Read Paint It Black Online

Authors: Nancy A. Collins

Tags: #Fiction, #Horror, #Occult & Supernatural

Paint It Black (25 page)

Wretched Fly's imago tightened its grip, sending talons deep into her belly and back. Sonja kicked and hammered her fists against the dragon's claws, coughing blood as she cursed Wretched Fly at the top of her lungs.

It ends now. You have caused my master much trouble, halfling. With you dead, Morgan will be as he once was. His love will be mine, and mine alone, as is my right.

Sonja opened her mouth and Wretched Fly wondered if she was begging for mercy. He hoped so. He would like it if she begged. But as her mouth continued to stretch, growing wider than it ever could in the world of flesh, he glimpsed three pairs of eyes staring at him from inside her. A three-headed tiger with the tail of a scorpion leapt from the vampire's mouth, its heads roaring in angry unison.

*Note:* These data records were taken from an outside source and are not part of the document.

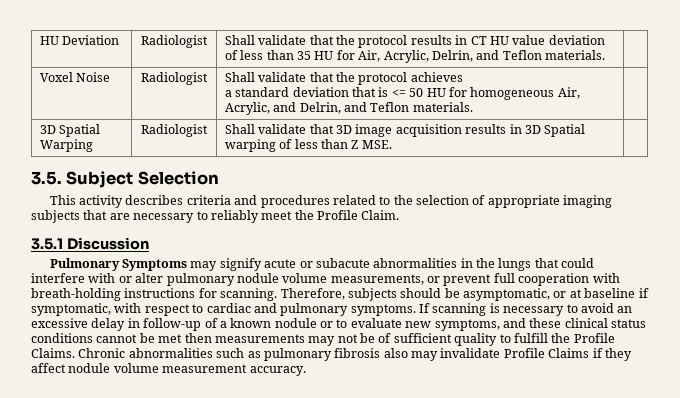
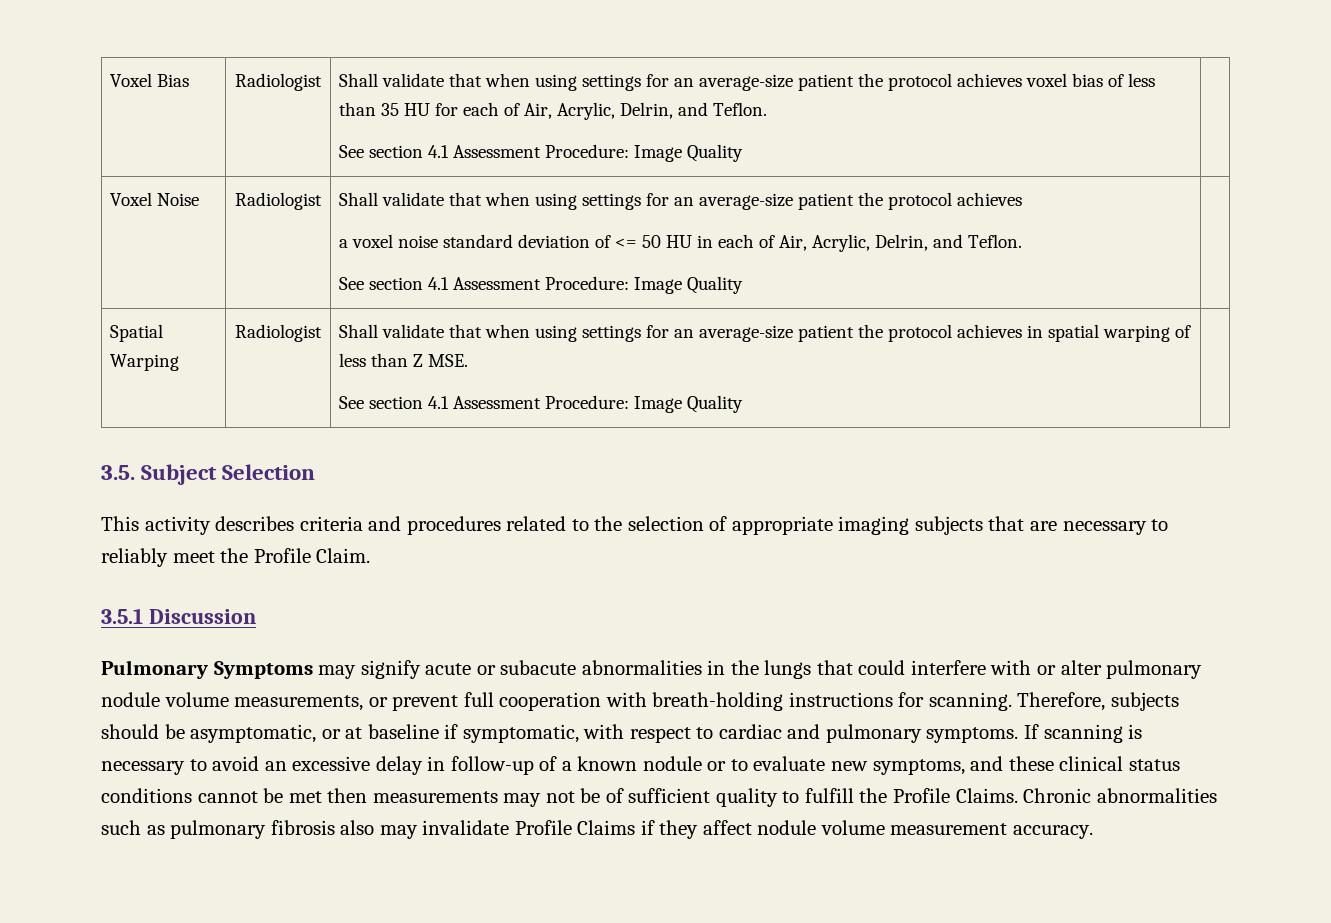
- HU Deviation | Radiologist | Shall validate that the protocol results in CT HU value deviation of less than 35 HU for Air, Acrylic, Delrin, and Teflon materials. |
+ Voxel Bias | Radiologist | Shall validate that when using settings for an average-size patient the protocol achieves voxel bias of less than 35 HU for each of Air, Acrylic, Delrin, and Teflon.
+ See section 4.1 Assessment Procedure: Image Quality |
- Voxel Noise | Radiologist | Shall validate that the protocol achieves
- a standard deviation that is <= 50 HU for homogeneous Air, Acrylic, and Delrin, and Teflon materials. |
- 3D Spatial Warping | Radiologist | Shall validate that 3D image acquisition results in 3D Spatial warping of less than Z MSE. |
+ Voxel Noise | Radiologist | Shall validate that when using settings for an average-size patient the protocol achieves
+ a voxel noise standard deviation of <= 50 HU in each of Air, Acrylic, Delrin, and Teflon.
+ See section 4.1 Assessment Procedure: Image Quality |
+ Spatial Warping | Radiologist | Shall validate that when using settings for an average-size patient the protocol achieves in spatial warping of less than Z MSE.
+ See section 4.1 Assessment Procedure: Image Quality |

While Wretched Fly was expecting trickery, he was unprepared for the horrible rush of recognition that came when he saw the chimera. Although it had been vomited up by the halfling, the beast was Morgan's. It was more than a familiar of the vampire lord, it was an actual piece of him.

And Wretched Fly had been conditioned from birth never to raise his hand against his master, no matter what the situation.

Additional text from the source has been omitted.